## WHAT TO PRODUCE
From the data below, retype exactly the lines starting with the one that contains "Wunderlich Zaštita Prednjih" and ending with the one that contains "total: 2878.00 -> 2843.00", both included.

(Entries taken from a collection)
= Beginning of Section =

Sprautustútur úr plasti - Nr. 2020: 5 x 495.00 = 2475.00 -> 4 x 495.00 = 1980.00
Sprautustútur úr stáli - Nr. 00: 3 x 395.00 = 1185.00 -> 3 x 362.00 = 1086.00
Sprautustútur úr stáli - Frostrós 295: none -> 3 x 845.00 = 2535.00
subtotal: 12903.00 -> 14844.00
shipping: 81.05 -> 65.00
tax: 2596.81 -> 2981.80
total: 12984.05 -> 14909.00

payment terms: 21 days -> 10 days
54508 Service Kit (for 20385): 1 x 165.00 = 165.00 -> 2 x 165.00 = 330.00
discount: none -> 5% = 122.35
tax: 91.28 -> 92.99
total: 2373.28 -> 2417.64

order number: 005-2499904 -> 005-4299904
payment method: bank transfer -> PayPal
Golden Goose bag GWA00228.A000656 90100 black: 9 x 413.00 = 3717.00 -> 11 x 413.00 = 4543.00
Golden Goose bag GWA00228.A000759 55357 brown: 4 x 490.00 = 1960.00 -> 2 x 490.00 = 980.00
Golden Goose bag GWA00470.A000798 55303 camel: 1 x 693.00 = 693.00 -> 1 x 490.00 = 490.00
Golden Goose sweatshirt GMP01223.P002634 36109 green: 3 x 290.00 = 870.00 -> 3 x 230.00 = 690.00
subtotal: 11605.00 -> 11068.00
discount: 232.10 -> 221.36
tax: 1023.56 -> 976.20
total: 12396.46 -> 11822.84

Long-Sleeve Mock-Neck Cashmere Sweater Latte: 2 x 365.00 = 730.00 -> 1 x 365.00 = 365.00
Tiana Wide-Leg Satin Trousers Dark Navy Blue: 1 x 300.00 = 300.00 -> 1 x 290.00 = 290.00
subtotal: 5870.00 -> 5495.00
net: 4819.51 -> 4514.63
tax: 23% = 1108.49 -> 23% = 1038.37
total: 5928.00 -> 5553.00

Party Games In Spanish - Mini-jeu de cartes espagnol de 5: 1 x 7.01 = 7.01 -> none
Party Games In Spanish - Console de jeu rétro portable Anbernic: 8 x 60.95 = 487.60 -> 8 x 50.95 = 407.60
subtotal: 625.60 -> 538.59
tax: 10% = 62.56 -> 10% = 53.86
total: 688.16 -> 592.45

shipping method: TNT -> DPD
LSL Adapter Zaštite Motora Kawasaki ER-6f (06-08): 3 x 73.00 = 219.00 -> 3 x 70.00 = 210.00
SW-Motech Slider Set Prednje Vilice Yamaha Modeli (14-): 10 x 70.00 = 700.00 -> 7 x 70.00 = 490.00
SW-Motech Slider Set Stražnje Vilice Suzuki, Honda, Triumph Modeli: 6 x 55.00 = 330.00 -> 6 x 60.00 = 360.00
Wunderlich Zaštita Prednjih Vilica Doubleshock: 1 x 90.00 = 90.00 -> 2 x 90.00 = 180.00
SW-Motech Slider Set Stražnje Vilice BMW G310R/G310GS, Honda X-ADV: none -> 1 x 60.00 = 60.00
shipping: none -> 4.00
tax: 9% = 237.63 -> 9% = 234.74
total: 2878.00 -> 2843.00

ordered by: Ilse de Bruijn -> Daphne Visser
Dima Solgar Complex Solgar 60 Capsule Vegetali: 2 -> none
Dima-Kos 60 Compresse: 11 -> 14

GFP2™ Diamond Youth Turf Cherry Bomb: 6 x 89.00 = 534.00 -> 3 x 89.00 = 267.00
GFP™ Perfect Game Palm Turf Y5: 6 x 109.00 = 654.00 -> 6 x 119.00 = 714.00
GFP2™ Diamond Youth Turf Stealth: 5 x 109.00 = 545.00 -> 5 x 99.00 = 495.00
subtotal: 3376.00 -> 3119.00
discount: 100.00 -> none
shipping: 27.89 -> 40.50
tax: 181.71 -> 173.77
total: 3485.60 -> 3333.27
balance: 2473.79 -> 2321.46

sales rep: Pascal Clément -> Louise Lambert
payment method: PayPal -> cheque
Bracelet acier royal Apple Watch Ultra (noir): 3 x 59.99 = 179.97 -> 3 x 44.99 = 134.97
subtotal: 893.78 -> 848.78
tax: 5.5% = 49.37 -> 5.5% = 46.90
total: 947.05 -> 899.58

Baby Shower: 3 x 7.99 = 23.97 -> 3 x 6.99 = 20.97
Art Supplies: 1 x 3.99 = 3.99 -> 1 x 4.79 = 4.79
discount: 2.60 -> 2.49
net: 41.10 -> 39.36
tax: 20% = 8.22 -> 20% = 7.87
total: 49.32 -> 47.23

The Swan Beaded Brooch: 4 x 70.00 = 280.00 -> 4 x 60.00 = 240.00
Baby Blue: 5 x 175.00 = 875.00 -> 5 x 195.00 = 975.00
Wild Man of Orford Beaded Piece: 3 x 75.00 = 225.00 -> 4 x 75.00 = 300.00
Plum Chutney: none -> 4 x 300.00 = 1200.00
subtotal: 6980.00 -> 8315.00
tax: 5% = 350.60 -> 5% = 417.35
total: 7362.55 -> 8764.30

= End of Section =

## ANSWER SECTION
Wunderlich Zaštita Prednjih Vilica Doubleshock: 1 x 90.00 = 90.00 -> 2 x 90.00 = 180.00
SW-Motech Slider Set Stražnje Vilice BMW G310R/G310GS, Honda X-ADV: none -> 1 x 60.00 = 60.00
shipping: none -> 4.00
tax: 9% = 237.63 -> 9% = 234.74
total: 2878.00 -> 2843.00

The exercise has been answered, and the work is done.